DIRECTIONS: Would you write out all the records again, exactly?

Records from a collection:

↓↓↓

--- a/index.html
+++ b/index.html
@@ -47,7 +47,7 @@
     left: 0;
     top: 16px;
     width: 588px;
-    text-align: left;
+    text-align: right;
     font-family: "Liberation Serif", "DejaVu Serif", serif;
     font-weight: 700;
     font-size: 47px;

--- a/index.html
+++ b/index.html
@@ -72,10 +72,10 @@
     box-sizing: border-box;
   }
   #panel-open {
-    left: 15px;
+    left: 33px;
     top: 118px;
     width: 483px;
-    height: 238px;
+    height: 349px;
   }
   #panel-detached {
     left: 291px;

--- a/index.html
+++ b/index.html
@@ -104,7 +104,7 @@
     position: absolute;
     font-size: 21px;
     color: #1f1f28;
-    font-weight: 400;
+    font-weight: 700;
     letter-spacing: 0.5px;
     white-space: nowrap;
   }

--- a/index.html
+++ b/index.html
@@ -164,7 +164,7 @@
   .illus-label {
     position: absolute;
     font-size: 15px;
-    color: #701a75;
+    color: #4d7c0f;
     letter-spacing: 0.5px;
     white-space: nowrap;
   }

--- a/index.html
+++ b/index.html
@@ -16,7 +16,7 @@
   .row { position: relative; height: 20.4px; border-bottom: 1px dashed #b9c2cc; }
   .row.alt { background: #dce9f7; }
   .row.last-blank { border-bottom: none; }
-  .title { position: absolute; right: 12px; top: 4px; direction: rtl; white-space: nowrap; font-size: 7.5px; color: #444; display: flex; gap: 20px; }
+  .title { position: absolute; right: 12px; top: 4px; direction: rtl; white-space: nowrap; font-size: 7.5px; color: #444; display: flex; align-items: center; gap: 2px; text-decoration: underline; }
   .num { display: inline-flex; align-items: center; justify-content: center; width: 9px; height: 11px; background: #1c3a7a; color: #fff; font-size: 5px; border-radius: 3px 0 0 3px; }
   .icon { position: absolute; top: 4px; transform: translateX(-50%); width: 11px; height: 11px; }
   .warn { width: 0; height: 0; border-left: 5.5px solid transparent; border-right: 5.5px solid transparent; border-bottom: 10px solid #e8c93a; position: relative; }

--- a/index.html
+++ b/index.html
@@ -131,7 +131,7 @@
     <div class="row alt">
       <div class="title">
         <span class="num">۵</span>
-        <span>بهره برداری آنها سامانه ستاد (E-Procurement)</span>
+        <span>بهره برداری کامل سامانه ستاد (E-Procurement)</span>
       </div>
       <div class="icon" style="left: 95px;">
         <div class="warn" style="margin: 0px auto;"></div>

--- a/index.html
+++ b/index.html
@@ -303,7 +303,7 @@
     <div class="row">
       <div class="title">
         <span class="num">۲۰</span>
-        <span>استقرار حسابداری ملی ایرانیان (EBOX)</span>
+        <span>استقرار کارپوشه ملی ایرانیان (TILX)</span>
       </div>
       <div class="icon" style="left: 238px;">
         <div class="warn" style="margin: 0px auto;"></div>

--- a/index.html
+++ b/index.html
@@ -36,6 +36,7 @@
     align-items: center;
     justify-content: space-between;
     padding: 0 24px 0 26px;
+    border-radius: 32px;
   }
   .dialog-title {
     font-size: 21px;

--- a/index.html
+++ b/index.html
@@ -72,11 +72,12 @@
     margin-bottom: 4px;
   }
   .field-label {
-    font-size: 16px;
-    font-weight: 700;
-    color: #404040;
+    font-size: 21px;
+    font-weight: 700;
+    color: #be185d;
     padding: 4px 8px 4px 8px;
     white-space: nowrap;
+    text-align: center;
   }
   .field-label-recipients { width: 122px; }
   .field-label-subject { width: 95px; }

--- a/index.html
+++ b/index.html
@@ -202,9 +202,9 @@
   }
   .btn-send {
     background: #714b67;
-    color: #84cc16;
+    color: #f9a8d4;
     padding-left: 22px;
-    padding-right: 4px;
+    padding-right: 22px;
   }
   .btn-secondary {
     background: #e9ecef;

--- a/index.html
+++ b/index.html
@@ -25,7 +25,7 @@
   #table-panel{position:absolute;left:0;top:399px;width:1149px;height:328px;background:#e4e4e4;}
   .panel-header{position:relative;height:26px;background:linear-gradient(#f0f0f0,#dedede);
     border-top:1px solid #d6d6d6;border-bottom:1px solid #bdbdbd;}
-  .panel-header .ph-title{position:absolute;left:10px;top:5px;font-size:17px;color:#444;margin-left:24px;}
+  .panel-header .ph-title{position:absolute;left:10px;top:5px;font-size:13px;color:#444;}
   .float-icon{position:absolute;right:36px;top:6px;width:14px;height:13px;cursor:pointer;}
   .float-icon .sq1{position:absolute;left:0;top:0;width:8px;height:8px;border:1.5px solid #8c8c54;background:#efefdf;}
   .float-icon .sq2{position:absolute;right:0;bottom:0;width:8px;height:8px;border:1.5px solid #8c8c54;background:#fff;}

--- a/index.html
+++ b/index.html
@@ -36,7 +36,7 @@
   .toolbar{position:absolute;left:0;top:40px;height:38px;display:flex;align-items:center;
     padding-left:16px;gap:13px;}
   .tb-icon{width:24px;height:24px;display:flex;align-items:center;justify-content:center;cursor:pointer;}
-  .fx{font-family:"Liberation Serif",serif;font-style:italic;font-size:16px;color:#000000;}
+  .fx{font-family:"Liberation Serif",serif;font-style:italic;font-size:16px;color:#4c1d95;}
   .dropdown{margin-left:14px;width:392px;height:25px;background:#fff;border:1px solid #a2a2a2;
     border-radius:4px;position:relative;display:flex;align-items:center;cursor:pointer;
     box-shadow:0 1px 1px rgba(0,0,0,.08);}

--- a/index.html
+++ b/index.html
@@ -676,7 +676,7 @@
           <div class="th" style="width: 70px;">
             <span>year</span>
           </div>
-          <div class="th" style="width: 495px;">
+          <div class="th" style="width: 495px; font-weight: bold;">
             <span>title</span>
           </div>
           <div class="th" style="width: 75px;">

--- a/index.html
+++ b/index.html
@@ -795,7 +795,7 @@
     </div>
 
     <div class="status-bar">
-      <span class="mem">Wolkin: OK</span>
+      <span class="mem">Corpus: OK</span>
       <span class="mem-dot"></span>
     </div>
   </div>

↑↑↑

ANSWER SECTION:
--- a/index.html
+++ b/index.html
@@ -47,7 +47,7 @@
     left: 0;
     top: 16px;
     width: 588px;
-    text-align: left;
+    text-align: right;
     font-family: "Liberation Serif", "DejaVu Serif", serif;
     font-weight: 700;
     font-size: 47px;

--- a/index.html
+++ b/index.html
@@ -72,10 +72,10 @@
     box-sizing: border-box;
   }
   #panel-open {
-    left: 15px;
+    left: 33px;
     top: 118px;
     width: 483px;
-    height: 238px;
+    height: 349px;
   }
   #panel-detached {
     left: 291px;

--- a/index.html
+++ b/index.html
@@ -104,7 +104,7 @@
     position: absolute;
     font-size: 21px;
     color: #1f1f28;
-    font-weight: 400;
+    font-weight: 700;
     letter-spacing: 0.5px;
     white-space: nowrap;
   }

--- a/index.html
+++ b/index.html
@@ -164,7 +164,7 @@
   .illus-label {
     position: absolute;
     font-size: 15px;
-    color: #701a75;
+    color: #4d7c0f;
     letter-spacing: 0.5px;
     white-space: nowrap;
   }

--- a/index.html
+++ b/index.html
@@ -16,7 +16,7 @@
   .row { position: relative; height: 20.4px; border-bottom: 1px dashed #b9c2cc; }
   .row.alt { background: #dce9f7; }
   .row.last-blank { border-bottom: none; }
-  .title { position: absolute; right: 12px; top: 4px; direction: rtl; white-space: nowrap; font-size: 7.5px; color: #444; display: flex; gap: 20px; }
+  .title { position: absolute; right: 12px; top: 4px; direction: rtl; white-space: nowrap; font-size: 7.5px; color: #444; display: flex; align-items: center; gap: 2px; text-decoration: underline; }
   .num { display: inline-flex; align-items: center; justify-content: center; width: 9px; height: 11px; background: #1c3a7a; color: #fff; font-size: 5px; border-radius: 3px 0 0 3px; }
   .icon { position: absolute; top: 4px; transform: translateX(-50%); width: 11px; height: 11px; }
   .warn { width: 0; height: 0; border-left: 5.5px solid transparent; border-right: 5.5px solid transparent; border-bottom: 10px solid #e8c93a; position: relative; }

--- a/index.html
+++ b/index.html
@@ -131,7 +131,7 @@
     <div class="row alt">
       <div class="title">
         <span class="num">۵</span>
-        <span>بهره برداری آنها سامانه ستاد (E-Procurement)</span>
+        <span>بهره برداری کامل سامانه ستاد (E-Procurement)</span>
       </div>
       <div class="icon" style="left: 95px;">
         <div class="warn" style="margin: 0px auto;"></div>

--- a/index.html
+++ b/index.html
@@ -303,7 +303,7 @@
     <div class="row">
       <div class="title">
         <span class="num">۲۰</span>
-        <span>استقرار حسابداری ملی ایرانیان (EBOX)</span>
+        <span>استقرار کارپوشه ملی ایرانیان (TILX)</span>
       </div>
       <div class="icon" style="left: 238px;">
         <div class="warn" style="margin: 0px auto;"></div>

--- a/index.html
+++ b/index.html
@@ -36,6 +36,7 @@
     align-items: center;
     justify-content: space-between;
     padding: 0 24px 0 26px;
+    border-radius: 32px;
   }
   .dialog-title {
     font-size: 21px;

--- a/index.html
+++ b/index.html
@@ -72,11 +72,12 @@
     margin-bottom: 4px;
   }
   .field-label {
-    font-size: 16px;
-    font-weight: 700;
-    color: #404040;
+    font-size: 21px;
+    font-weight: 700;
+    color: #be185d;
     padding: 4px 8px 4px 8px;
     white-space: nowrap;
+    text-align: center;
   }
   .field-label-recipients { width: 122px; }
   .field-label-subject { width: 95px; }

--- a/index.html
+++ b/index.html
@@ -202,9 +202,9 @@
   }
   .btn-send {
     background: #714b67;
-    color: #84cc16;
+    color: #f9a8d4;
     padding-left: 22px;
-    padding-right: 4px;
+    padding-right: 22px;
   }
   .btn-secondary {
     background: #e9ecef;

--- a/index.html
+++ b/index.html
@@ -25,7 +25,7 @@
   #table-panel{position:absolute;left:0;top:399px;width:1149px;height:328px;background:#e4e4e4;}
   .panel-header{position:relative;height:26px;background:linear-gradient(#f0f0f0,#dedede);
     border-top:1px solid #d6d6d6;border-bottom:1px solid #bdbdbd;}
-  .panel-header .ph-title{position:absolute;left:10px;top:5px;font-size:17px;color:#444;margin-left:24px;}
+  .panel-header .ph-title{position:absolute;left:10px;top:5px;font-size:13px;color:#444;}
   .float-icon{position:absolute;right:36px;top:6px;width:14px;height:13px;cursor:pointer;}
   .float-icon .sq1{position:absolute;left:0;top:0;width:8px;height:8px;border:1.5px solid #8c8c54;background:#efefdf;}
   .float-icon .sq2{position:absolute;right:0;bottom:0;width:8px;height:8px;border:1.5px solid #8c8c54;background:#fff;}

--- a/index.html
+++ b/index.html
@@ -36,7 +36,7 @@
   .toolbar{position:absolute;left:0;top:40px;height:38px;display:flex;align-items:center;
     padding-left:16px;gap:13px;}
   .tb-icon{width:24px;height:24px;display:flex;align-items:center;justify-content:center;cursor:pointer;}
-  .fx{font-family:"Liberation Serif",serif;font-style:italic;font-size:16px;color:#000000;}
+  .fx{font-family:"Liberation Serif",serif;font-style:italic;font-size:16px;color:#4c1d95;}
   .dropdown{margin-left:14px;width:392px;height:25px;background:#fff;border:1px solid #a2a2a2;
     border-radius:4px;position:relative;display:flex;align-items:center;cursor:pointer;
     box-shadow:0 1px 1px rgba(0,0,0,.08);}

--- a/index.html
+++ b/index.html
@@ -676,7 +676,7 @@
           <div class="th" style="width: 70px;">
             <span>year</span>
           </div>
-          <div class="th" style="width: 495px;">
+          <div class="th" style="width: 495px; font-weight: bold;">
             <span>title</span>
           </div>
           <div class="th" style="width: 75px;">

--- a/index.html
+++ b/index.html
@@ -795,7 +795,7 @@
     </div>
 
     <div class="status-bar">
-      <span class="mem">Wolkin: OK</span>
+      <span class="mem">Corpus: OK</span>
       <span class="mem-dot"></span>
     </div>
   </div>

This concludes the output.